Monica et al; 2005 reported that ALT, ALP and GGT were associated with prevalent type 2 DM and AST with prevalent IGT). NAFLD is a complication in 32%-78% of patients with type 2 DM and 50% of these patients may have NASH. Some studies demonstrated that hyperglycemia and hyperinsulinaemia can promote fatty infiltration of the liver (De Marco et al 1999).

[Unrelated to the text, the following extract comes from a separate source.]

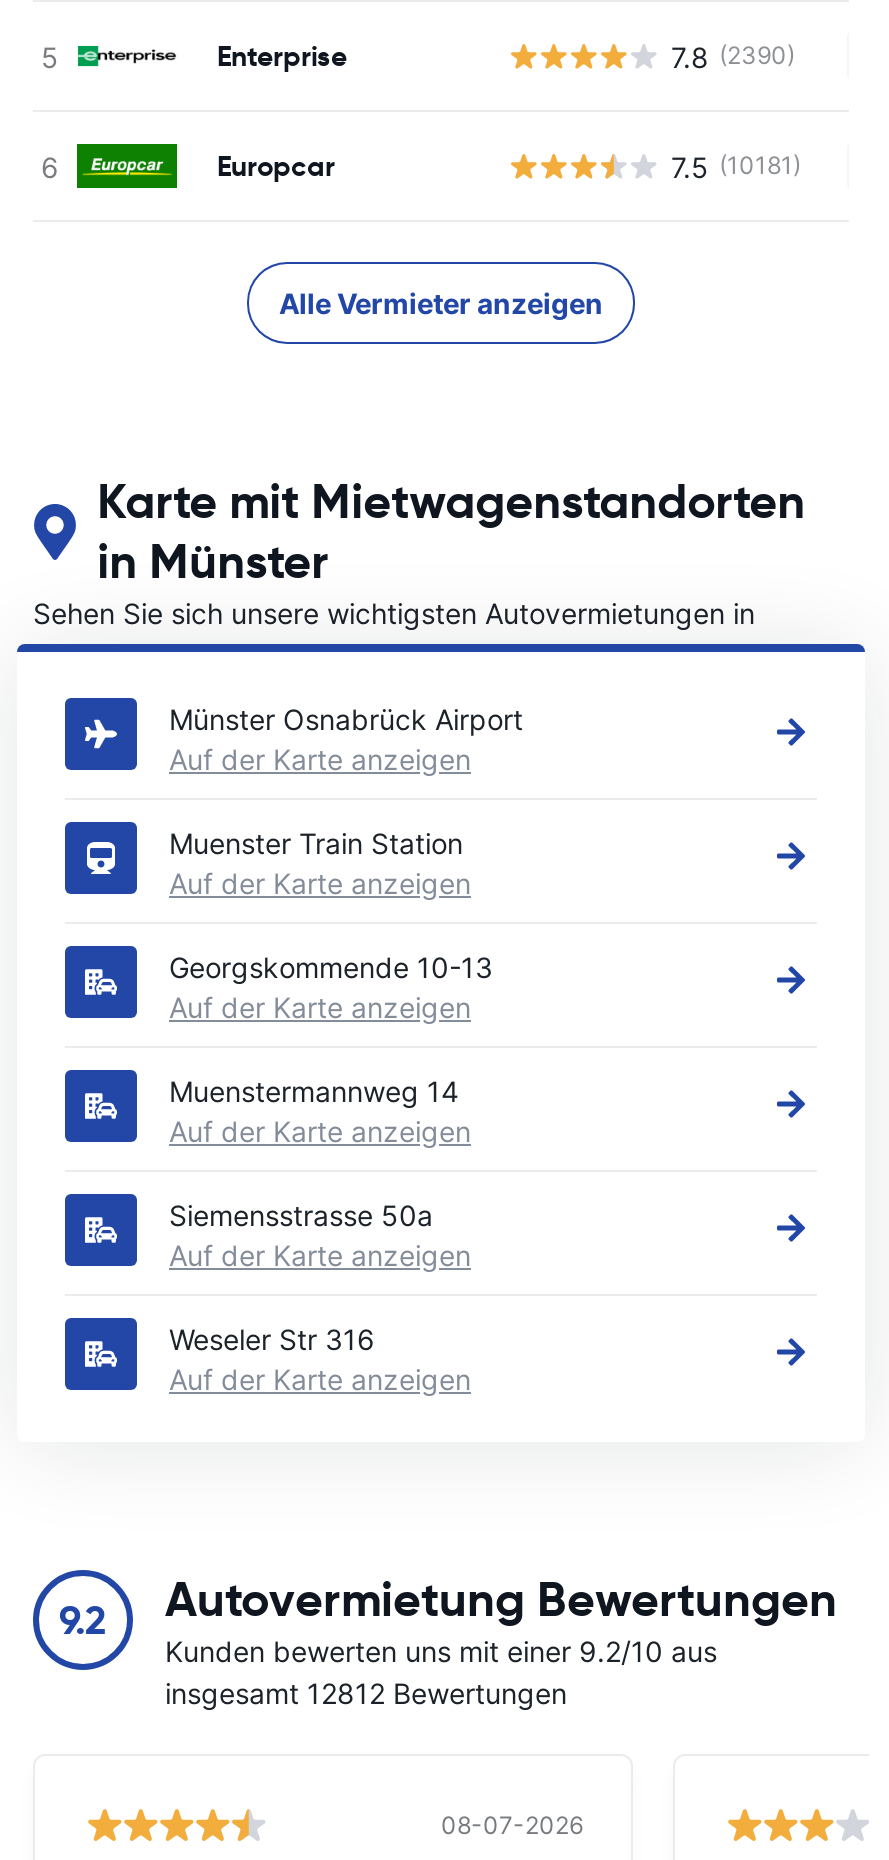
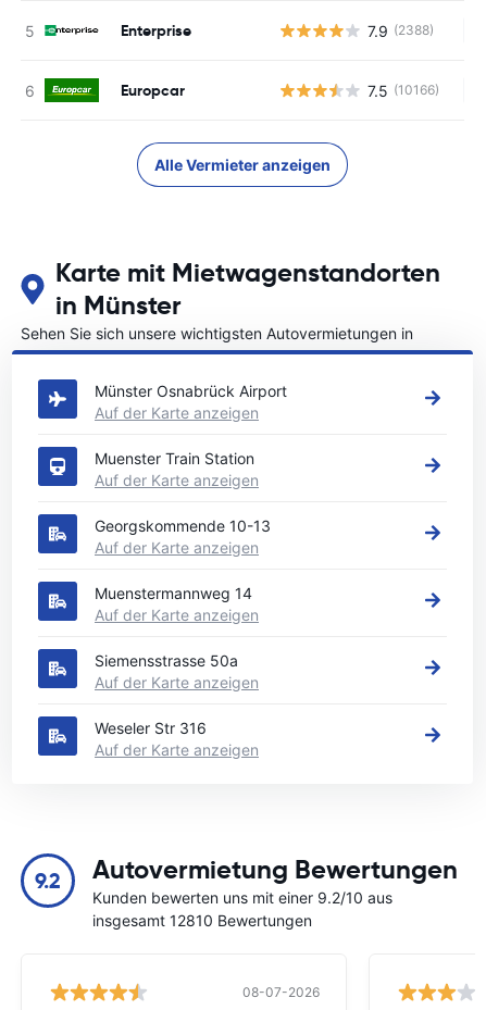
[671,39,795,73] 7.8 (2390) -> [367,21,434,40] 7.9 (2388)
[671,149,801,183] 7.5 (10181) -> [367,81,439,99] 7.5 (10166)
[165,1676,567,1710] insgesamt 12812 Bewertungen -> [92,911,312,930] insgesamt 12810 Bewertungen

It can be concluded from the findings of the present study that there were high prevalence abnormal liver enzyme activities in diabetic patients therefore, liver function tests (LFTs) should be included into routine laboratory investigations of DM in Nigerian hospitals.
We acknowledged the assistance of University Board of Research of Ahmadu Bello University, Zaria. We thank Dr IS Aliyu, Head of Chemical Pathology Department of Ahmadu Bello University Teaching Hospital (ABUTH), Zaria for his constant advice and encouragement during this study. We are also grateful to Dr Muazu Babura of the Department Medicine of ABUTH, Zaria for his assistance during the course of this work. We also thank Mal. MA Auwal and of the Department of Chemical Pathology ABUTH, Zaria for his assistance in analysis and other logistics.